:: Exercise aim ::
Filter the data for lines with the word "package", then copy every line so identified.

:: Records to process ::
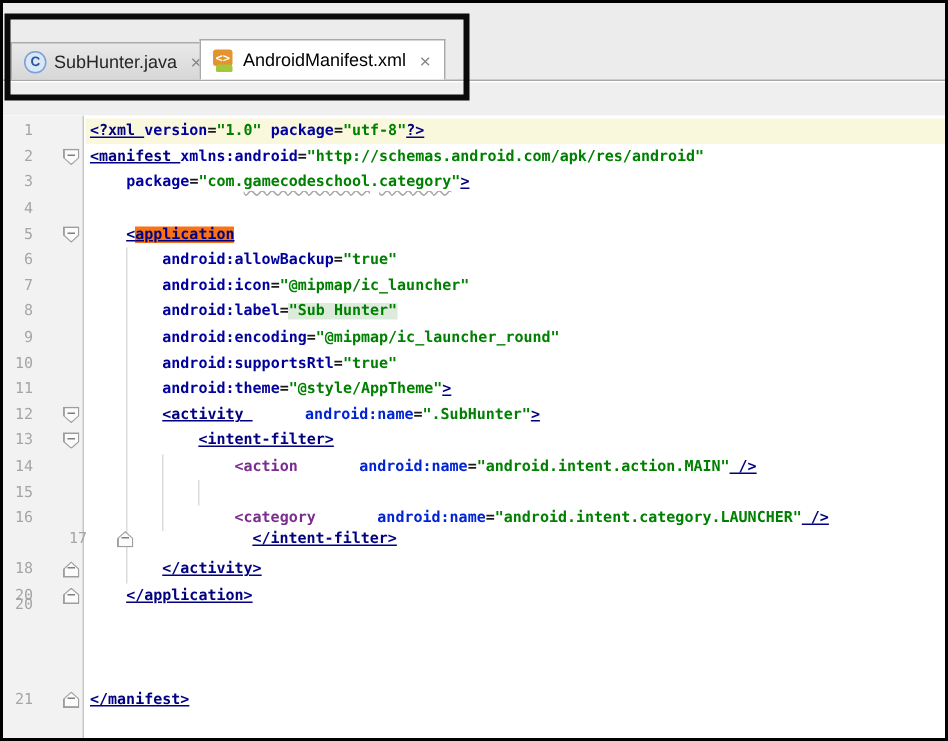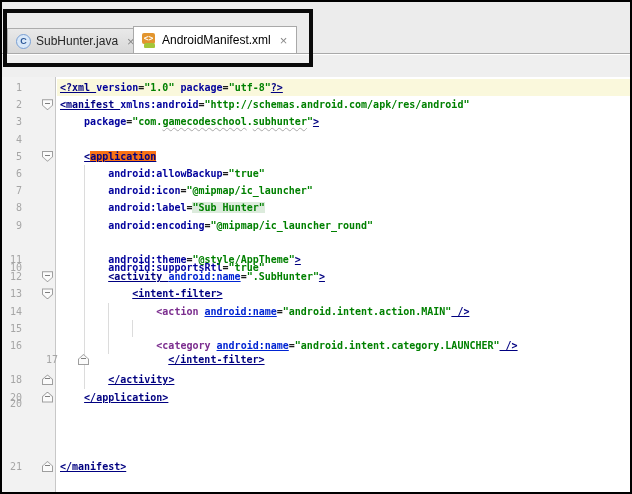--- a/index.html
+++ b/index.html
@@ -135,7 +135,7 @@
         </div>
         <div class="row" style="top: 36.4px;">
           <div class="num">3</div>
-          <div class="code"><span class="t-plain">    </span><span class="t-attr">package</span><span class="t-plain">=</span><span class="t-val">"com.</span><span class="t-val t-sq">gamecodeschool</span><span class="t-val">.</span><span class="t-val t-sq">subhunter</span><span class="t-val">"</span><span class="t-tag">&gt;</span></div>
+          <div class="code"><span class="t-plain">    </span><span class="t-attr">package</span><span class="t-plain">=</span><span class="t-val">"com.</span><span class="t-val t-sq">gamecodeschool</span><span class="t-val">.</span><span class="t-val t-sq">category</span><span class="t-val">"</span><span class="t-tag">&gt;</span></div>
         </div>
         <div class="row" style="top: 53.6px;">
           <div class="num">4</div>

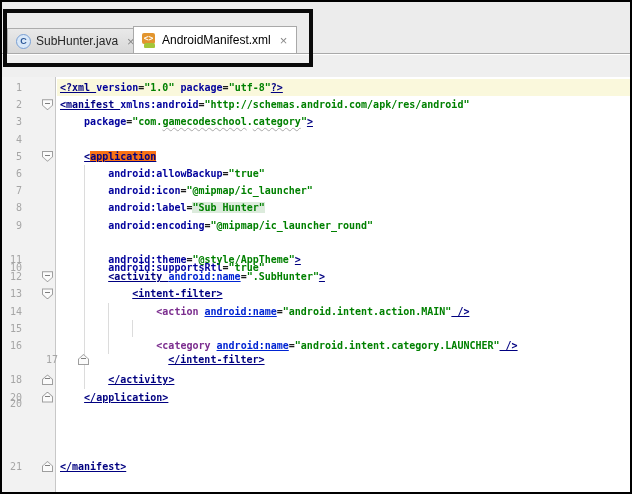--- a/index.html
+++ b/index.html
@@ -166,7 +166,7 @@
           <div class="num">9</div>
           <div class="code"><span class="t-plain">        </span><span class="t-attr">android:encoding</span><span class="t-plain">=</span><span class="t-val">"@mipmap/ic_launcher_round"</span></div>
         </div>
-        <div class="row" style="top: 156.8px; margin-top: 25px;">
+        <div class="row" style="top: 156.8px;">
           <div class="num">10</div>
           <div class="code"><span class="t-plain">        </span><span class="t-attr">android:supportsRtl</span><span class="t-plain">=</span><span class="t-val">"true"</span></div>
         </div>

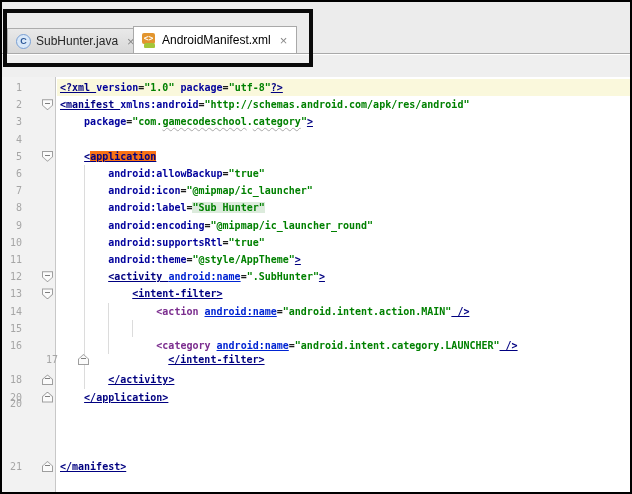--- a/index.html
+++ b/index.html
@@ -81,7 +81,7 @@
   .t-tag{color:#000080;text-decoration:underline;}
   .t-tagp{color:#7b2d8e;}
   .t-attr{color:#00009c;text-align:right;}
-  .t-name{color:#0024d3;text-decoration:underline;}
+  .t-name{color:#0024d3;margin-left:35px;}
   .t-val{color:#008000;}
   .t-plain{color:#1a1a1a;}
   .t-sq{text-decoration-line:underline;text-decoration-style:wavy;text-decoration-color:#a8a8a8;text-underline-offset:2px;}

:: Worked solution ::
-          <div class="code"><span class="t-plain">    </span><span class="t-attr">package</span><span class="t-plain">=</span><span class="t-val">"com.</span><span class="t-val t-sq">gamecodeschool</span><span class="t-val">.</span><span class="t-val t-sq">subhunter</span><span class="t-val">"</span><span class="t-tag">&gt;</span></div>
+          <div class="code"><span class="t-plain">    </span><span class="t-attr">package</span><span class="t-plain">=</span><span class="t-val">"com.</span><span class="t-val t-sq">gamecodeschool</span><span class="t-val">.</span><span class="t-val t-sq">category</span><span class="t-val">"</span><span class="t-tag">&gt;</span></div>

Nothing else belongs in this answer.